Unfortunately an intrinsic part of any kind of modelling is uncertainty. It cannot be forgotten that models are just simplified representations of reality and are often based on incomplete data or approximate estimates of parameter values. One of the biggest and most important challenges in the future of environmental modelling is reducing the uncertainty. This will involve improving data acquisition techniques – no model can be more accurate than the data that it is based on. Another way of improving a model’s performance would be the combination of modelling approaches (which I will describe soon) – merging different modelling strategies can be very successful. Finally, in order to be able to tackle complicated, large-scale environmental problems, such as climate change, a universal modelling interface is necessary. The ability of putting the outputs of different models together would be a great step forward. The importance of interconnections between the components of the global system is undeniable, and should be included in environmental modelling to the greatest extent possible.

Visualising the world

A few years of experience with environmental models taught me one thing: the world is way too complex for us to entirely comprehend it. However, I have to give us, humans, the credit for tirelessly trying to do so. As an incredibly curious species, we have been gathering enormous amounts of data and we have been looking for patterns within them that would help us understand what is going on around us. This strive for better understanding does not solely aim to satisfy the curiosity – it is also necessary for decision making in almost all areas of our lives. It is very simple – the more information we have, the better decisions we can make. Information allows us to assess the situation, weigh the pros and cons, and predict the consequences of an (in)action.

We would think then that the more data we have, the better; and that is where we come across problems. In this place we have to acknowledge that the data we gather on the environment is often of quantitative nature – at first, we describe the observed processes and relationships conceptually, but then we try to depict them in the form of numbers and equations. And although our brains are very sophisticated machines, they might not be able to quickly process countless rows and arrays of numbers. In this case more information (data) means more confusion, and way more time required to make any sense out of it.

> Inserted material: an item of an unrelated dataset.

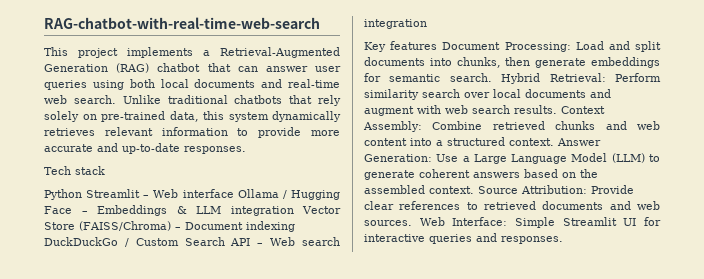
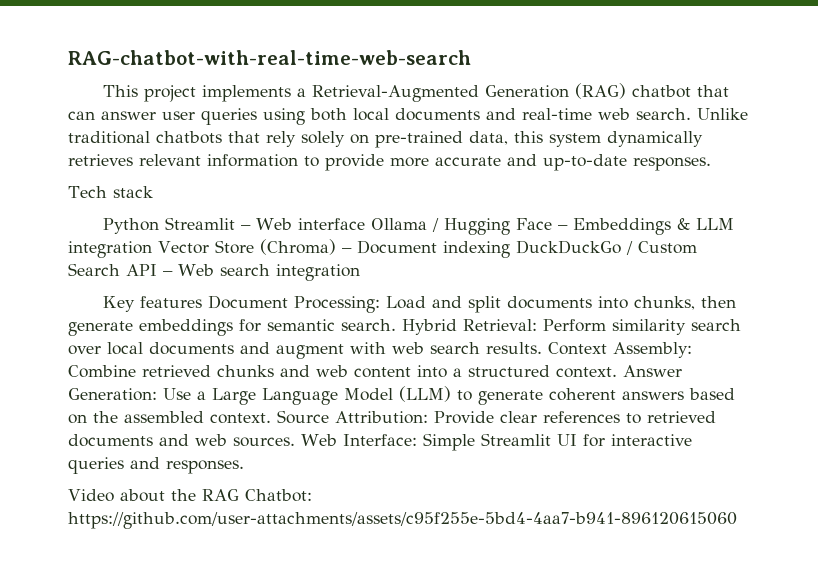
- Python Streamlit – Web interface Ollama / Hugging Face – Embeddings & LLM integration Vector Store (FAISS/Chroma) – Document indexing DuckDuckGo / Custom Search API – Web search integration
+ Python Streamlit – Web interface Ollama / Hugging Face – Embeddings & LLM integration Vector Store (Chroma) – Document indexing DuckDuckGo / Custom Search API – Web search integration
+ Video about the RAG Chatbot: https://github.com/user-attachments/assets/c95f255e-5bd4-4aa7-b941-896120615060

So, what can be done about this? Well, an important thing to remember is that humans are visual animals. Sight is our major sensory means of gathering information about the world, so for easier and quicker understanding of complicated data we need to make it graphical. And, ideally, aesthetically pleasant. This allows swift picking up of patterns and lets us focus only on relevant information. In other words, we can easily get an impression of what a load of data means – no detailed, time-consuming and effort-inducing analysis required.

Undoubtedly, visualisation of data is crucial for efficient communication of information; however, due to that incredible efficiency, it is very powerful. And we all know that with great power comes great responsibility. Presenting the data in such a manageable form requires compromise and simplification. This consequently gives lots of room for selectivity and misleading the recipients of the presented information.  That is why while visualising our environmental data we have to be very careful – we need to be aware that by presenting information in a visual form, we create a lens through which others see the world.